To close, using A I for code review can strengthen security by accelerating understanding, supporting linting-style clarity improvements, and helping triage S A S T findings so humans focus on what matters. Linting catches style and common mistake patterns, S A S T looks for security-relevant patterns, and both can generate noisy outputs that beginners find overwhelming. A I can translate findings into plain language, trace data flows from sources to sinks, and suggest evidence to confirm whether an alert is real.

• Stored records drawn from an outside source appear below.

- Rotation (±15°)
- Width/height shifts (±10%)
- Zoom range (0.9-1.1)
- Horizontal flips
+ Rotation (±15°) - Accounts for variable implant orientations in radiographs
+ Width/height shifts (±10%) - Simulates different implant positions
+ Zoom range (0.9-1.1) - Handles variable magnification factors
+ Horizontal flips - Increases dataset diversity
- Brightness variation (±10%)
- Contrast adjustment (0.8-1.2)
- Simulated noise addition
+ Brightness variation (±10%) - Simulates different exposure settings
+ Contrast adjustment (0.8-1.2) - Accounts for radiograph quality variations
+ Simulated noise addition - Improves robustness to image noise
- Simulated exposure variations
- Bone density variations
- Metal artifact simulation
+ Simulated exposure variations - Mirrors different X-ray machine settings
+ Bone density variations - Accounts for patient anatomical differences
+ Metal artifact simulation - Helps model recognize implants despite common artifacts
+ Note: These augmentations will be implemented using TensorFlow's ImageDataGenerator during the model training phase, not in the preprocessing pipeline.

False-positive control requires disciplined suppressions, rule tuning, and sometimes refactoring so tools can recognize safe patterns, and A I can help by summarizing recurring issues and suggesting clearer structures. The critical safety principle is that A I is not an authority; it is a helper. Human reviewers must confirm claims against actual code, use independent evidence, and own prioritization decisions based on real exposure and impact. When you use A I to make review faster and clearer without surrendering judgment, you get the best of both worlds: improved productivity and stronger security outcomes.